--- Provided records ---
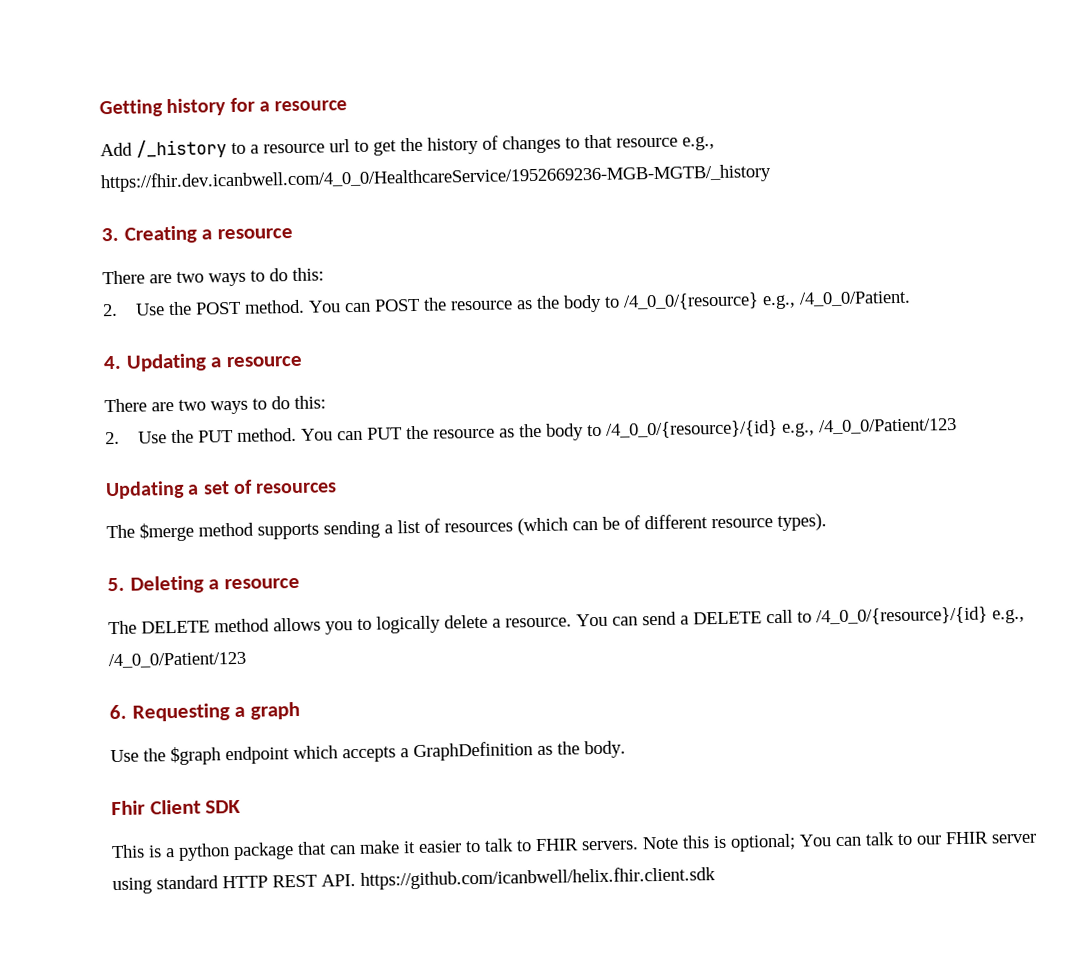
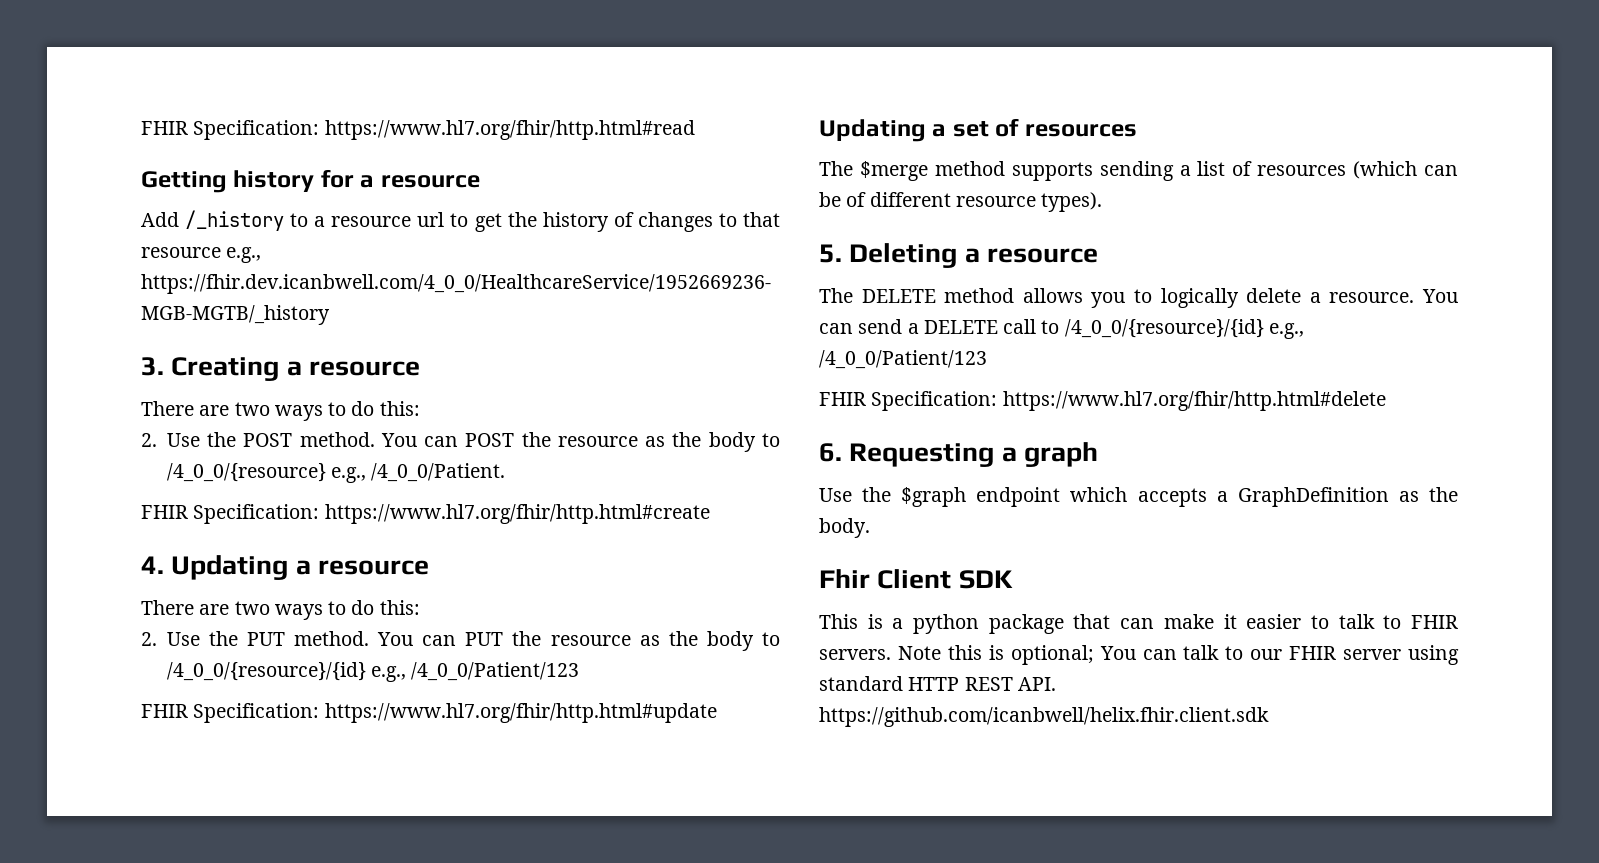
(99, 108) none -> [141,120,695,140] FHIR Specification: https://www.hl7.org/fhir/http.html#read //
(911, 298) none -> [141,504,710,524] // FHIR Specification: https://www.hl7.org/fhir/http.html#create
(957, 426) none -> [141,703,717,723] // FHIR Specification: https://www.hl7.org/fhir/http.html#update
(246, 660) none -> [819,391,1386,411] // FHIR Specification: https://www.hl7.org/fhir/http.html#delete

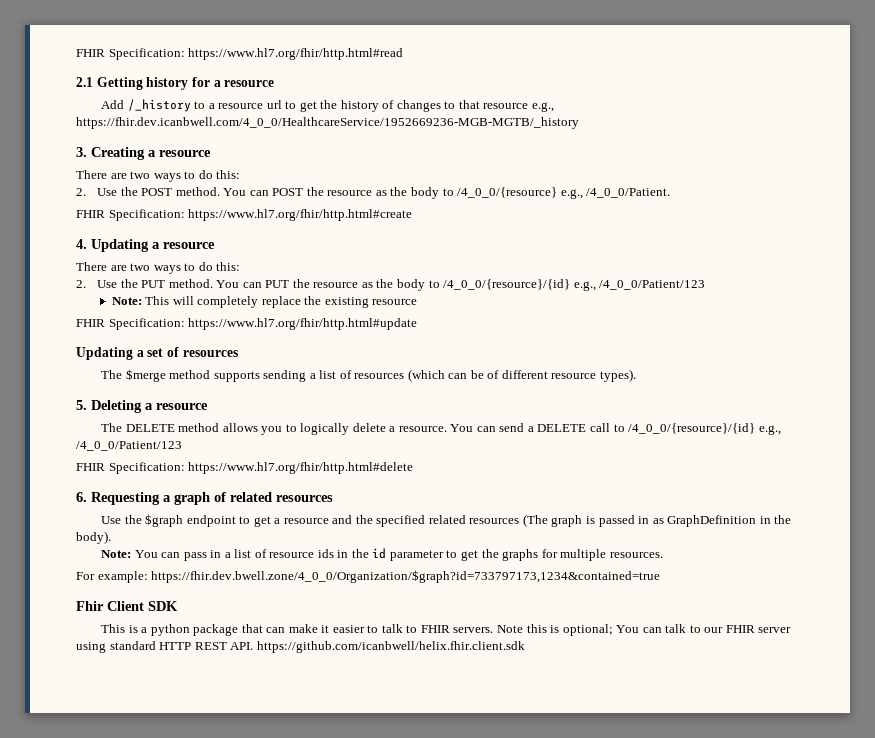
(695, 130) none -> [76,77,93,87] 2.1
(580, 671) none -> [111,296,418,308] // Note: This will completely replace the existing resource
(1098, 454) none -> [214,492,333,502] of related resources
[1070,487,1458,507] [819,518,870,538] which accepts a GraphDefinition as the body. -> [239,514,792,527] [76,531,111,544] [101,548,663,561] [76,570,661,583] to get a resource and the specified related resources (The graph is passed in as GraphDefinition in the body). // Note: You can pass in a list of resource ids in the id parameter to get the graphs for multiple resources. // For example: https://fhir.dev.bwell.zone/4_0_0/Organization/$graph?id=733797173,1234&contained=true

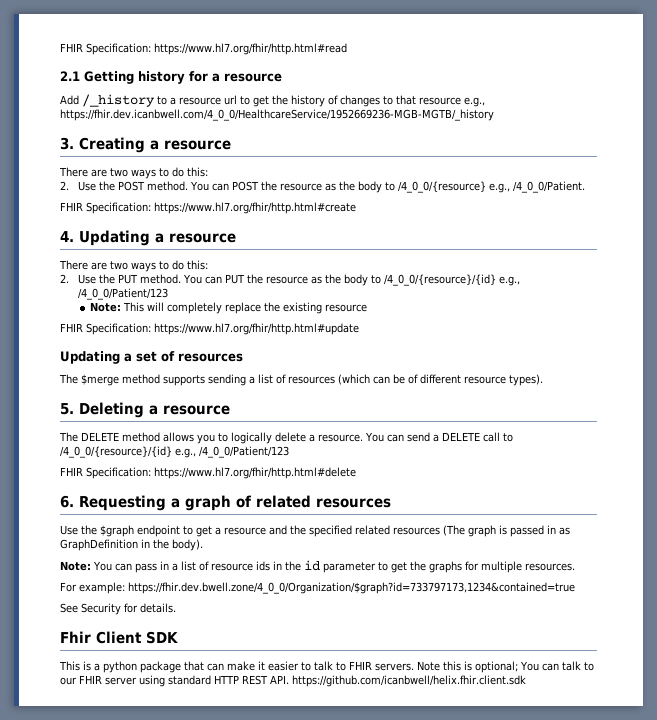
(661, 576) none -> [60,603,176,615] // See Security for details.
---
[What to do]: Transcribe the records above verbatim. Do not carry over any picture.

[Written reply]:
(99, 108) none -> [141,120,695,140] FHIR Specification: https://www.hl7.org/fhir/http.html#read //
(911, 298) none -> [141,504,710,524] // FHIR Specification: https://www.hl7.org/fhir/http.html#create
(957, 426) none -> [141,703,717,723] // FHIR Specification: https://www.hl7.org/fhir/http.html#update
(246, 660) none -> [819,391,1386,411] // FHIR Specification: https://www.hl7.org/fhir/http.html#delete

(695, 130) none -> [76,77,93,87] 2.1
(580, 671) none -> [111,296,418,308] // Note: This will completely replace the existing resource
(1098, 454) none -> [214,492,333,502] of related resources
[1070,487,1458,507] [819,518,870,538] which accepts a GraphDefinition as the body. -> [239,514,792,527] [76,531,111,544] [101,548,663,561] [76,570,661,583] to get a resource and the specified related resources (The graph is passed in as GraphDefinition in the body). // Note: You can pass in a list of resource ids in the id parameter to get the graphs for multiple resources. // For example: https://fhir.dev.bwell.zone/4_0_0/Organization/$graph?id=733797173,1234&contained=true

(661, 576) none -> [60,603,176,615] // See Security for details.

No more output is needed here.